> INSTRUCTIONS TO FOLLOW: Would you mind restating all of the records word for word, skipping the pictures?

......

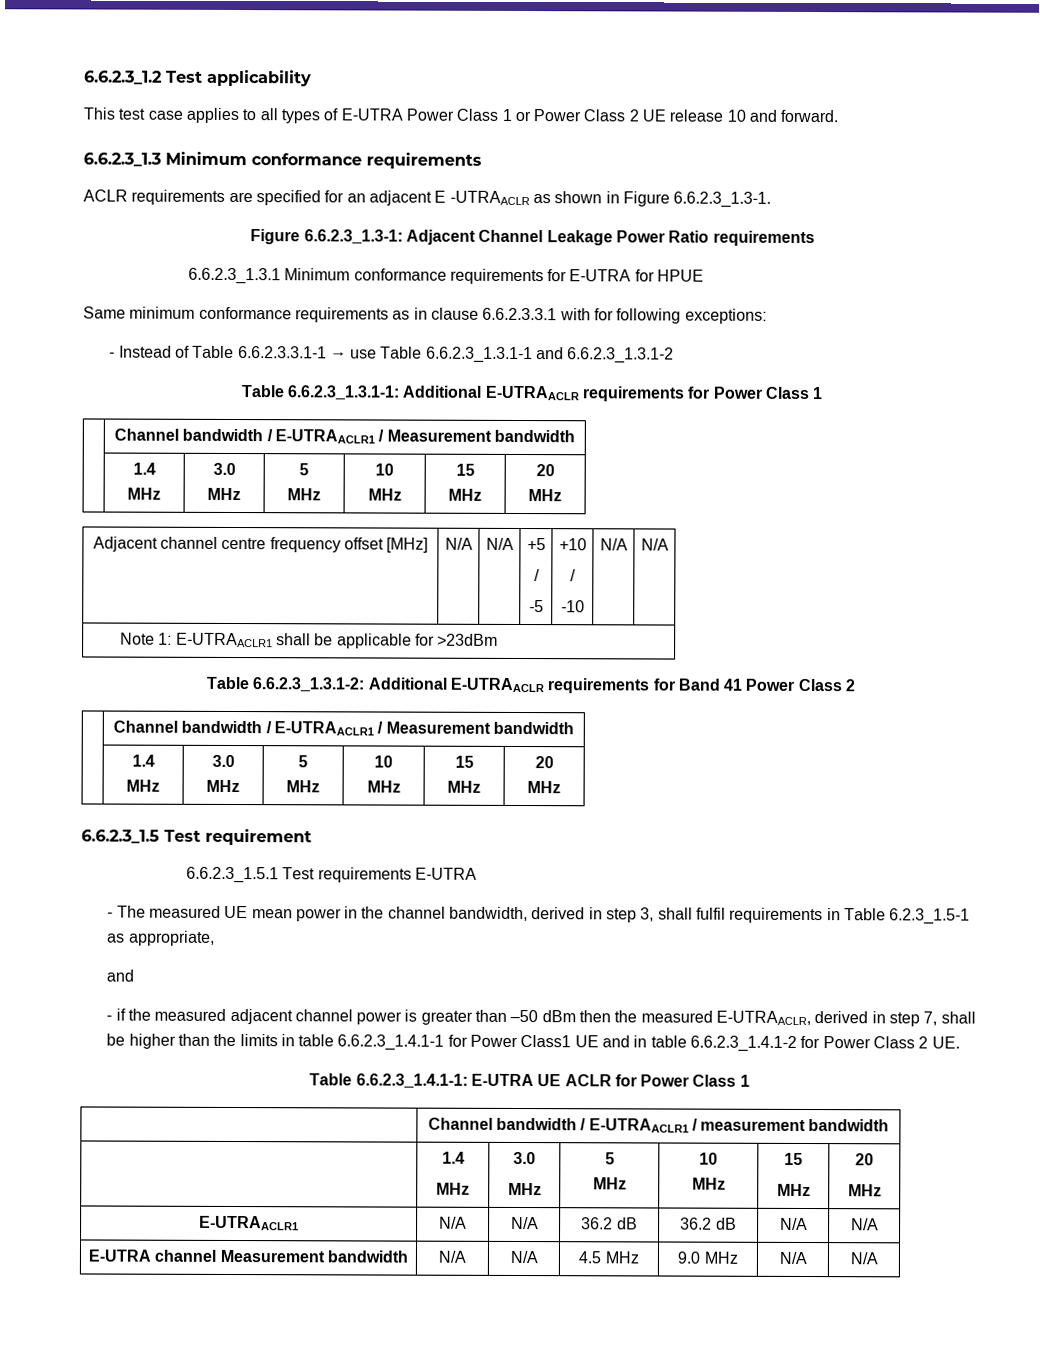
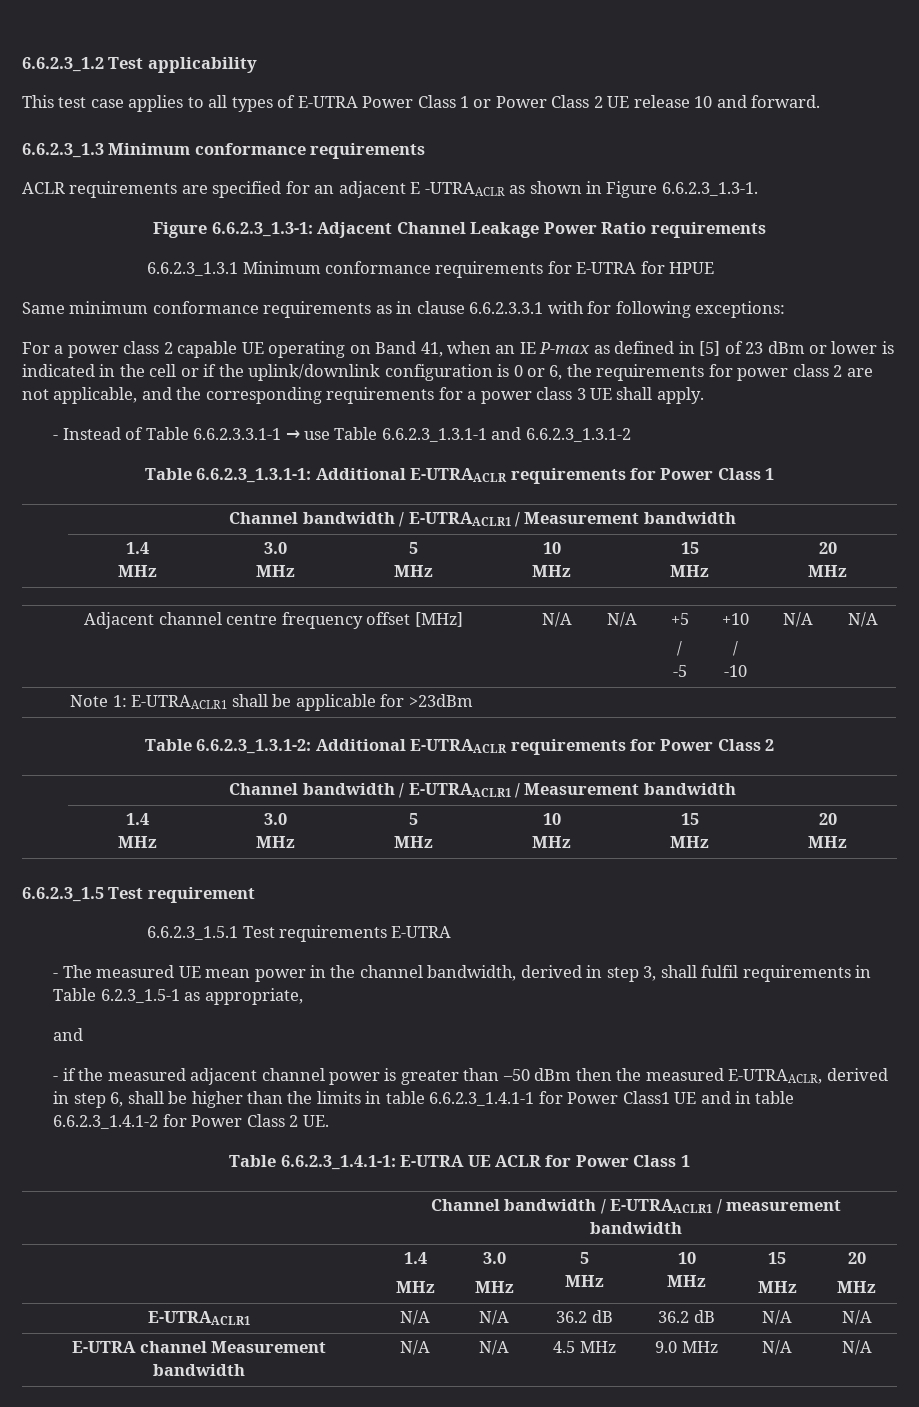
+ For a power class 2 capable UE operating on Band 41, when an IE P-max as defined in [5] of 23 dBm or lower is indicated in the cell or if the uplink/downlink configuration is 0 or 6, the requirements for power class 2 are not applicable, and the corresponding requirements for a power class 3 UE shall apply.
- Table 6.6.2.3_1.3.1-2: Additional E-UTRAACLR requirements for Band 41 Power Class 2
+ Table 6.6.2.3_1.3.1-2: Additional E-UTRAACLR requirements for Power Class 2
- - if the measured adjacent channel power is greater than –50 dBm then the measured E-UTRAACLR, derived in step 7, shall be higher than the limits in table 6.6.2.3_1.4.1-1 for Power Class1 UE and in table 6.6.2.3_1.4.1-2 for Power Class 2 UE.
+ - if the measured adjacent channel power is greater than –50 dBm then the measured E-UTRAACLR, derived in step 6, shall be higher than the limits in table 6.6.2.3_1.4.1-1 for Power Class1 UE and in table 6.6.2.3_1.4.1-2 for Power Class 2 UE.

......

> RESPONSE TO THE EXERCISE:
+ For a power class 2 capable UE operating on Band 41, when an IE P-max as defined in [5] of 23 dBm or lower is indicated in the cell or if the uplink/downlink configuration is 0 or 6, the requirements for power class 2 are not applicable, and the corresponding requirements for a power class 3 UE shall apply.
- Table 6.6.2.3_1.3.1-2: Additional E-UTRAACLR requirements for Band 41 Power Class 2
+ Table 6.6.2.3_1.3.1-2: Additional E-UTRAACLR requirements for Power Class 2
- - if the measured adjacent channel power is greater than –50 dBm then the measured E-UTRAACLR, derived in step 7, shall be higher than the limits in table 6.6.2.3_1.4.1-1 for Power Class1 UE and in table 6.6.2.3_1.4.1-2 for Power Class 2 UE.
+ - if the measured adjacent channel power is greater than –50 dBm then the measured E-UTRAACLR, derived in step 6, shall be higher than the limits in table 6.6.2.3_1.4.1-1 for Power Class1 UE and in table 6.6.2.3_1.4.1-2 for Power Class 2 UE.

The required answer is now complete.